4.13             Agreement with Respect to Interim Asset Servicing. At any time
after Bank Closing, the Receiver may establish on its books an asset pool(s) and
may transfer to such asset pool(s) (by means of accounting entries on the books
of the Receiver) all or any assets and liabilities of the Failed Bank which are
not acquired by the Assuming Bank, including, without limitation, wholly
unfunded Commitments and assets and liabilities which may be acquired, funded or
originated by the Receiver subsequent to Bank Closing. The Receiver may remove
assets (and liabilities) from or add assets (and liabilities) to such pool(s) at
any time in its discretion.
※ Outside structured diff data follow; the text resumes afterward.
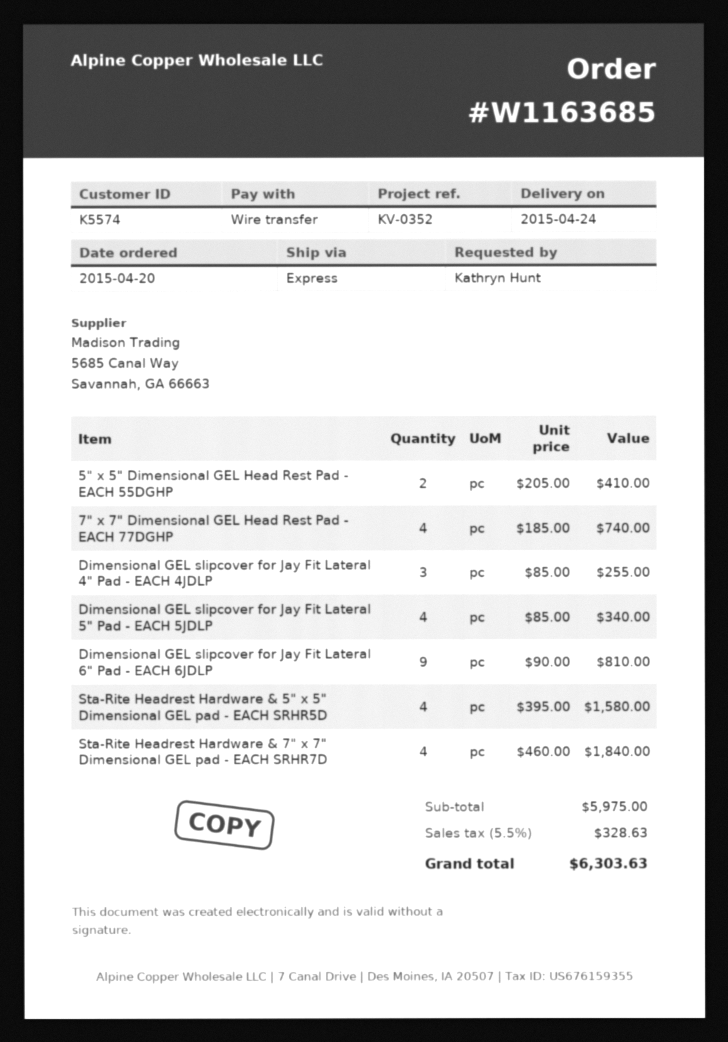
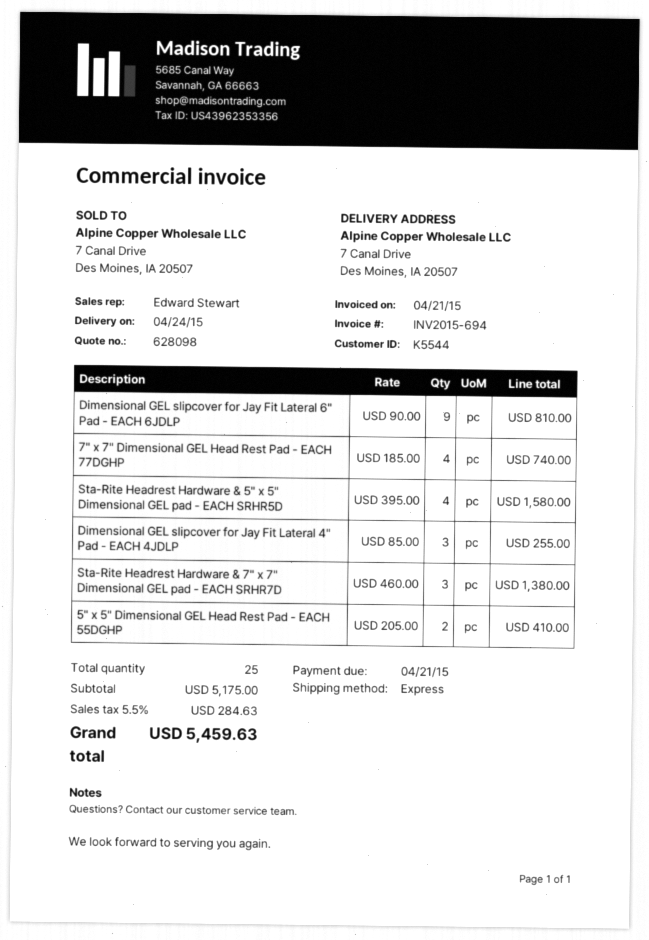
customer number: K5574 -> K5544
Dimensional GEL slipcover for Jay Fit Lateral 5" Pad - EACH 5JDLP: 4 x 85.00 = 340.00 -> none
Sta-Rite Headrest Hardware & 7" x 7" Dimensional GEL pad - EACH SRHR7D: 4 x 460.00 = 1840.00 -> 3 x 460.00 = 1380.00
subtotal: 5975.00 -> 5175.00
tax: 5.5% = 328.63 -> 5.5% = 284.63
total: 6303.63 -> 5459.63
At the option of the Receiver, the Assuming Bank
agrees to service, administer, and collect such pool assets in accordance with
and for the term set forth in Exhibit 4.13 "Interim Asset Servicing
Arrangement".

ARTICLE V
DUTIES WITH RESPECT TO DEPOSITORS OF THE FAILED BANK

5.1             Payment of Checks, Drafts and Orders. Subject to Section 9.5,
the Assuming Bank agrees to pay all properly drawn checks, drafts and withdrawal
orders of depositors of the Failed Bank presented for payment, whether drawn on
the check or draft forms provided by the Failed Bank or by the Assuming Bank, to
the extent that the Deposit balances to the credit of the respective makers or
drawers assumed by the Assuming Bank under this Agreement are sufficient to
permit the payment thereof, and in all other respects to discharge, in the usual
course of conducting a banking business, the duties and obligations of the
Failed Bank with respect to the Deposit balances due and owing to the depositors
of the Failed Bank assumed by the Assuming Bank under this Agreement.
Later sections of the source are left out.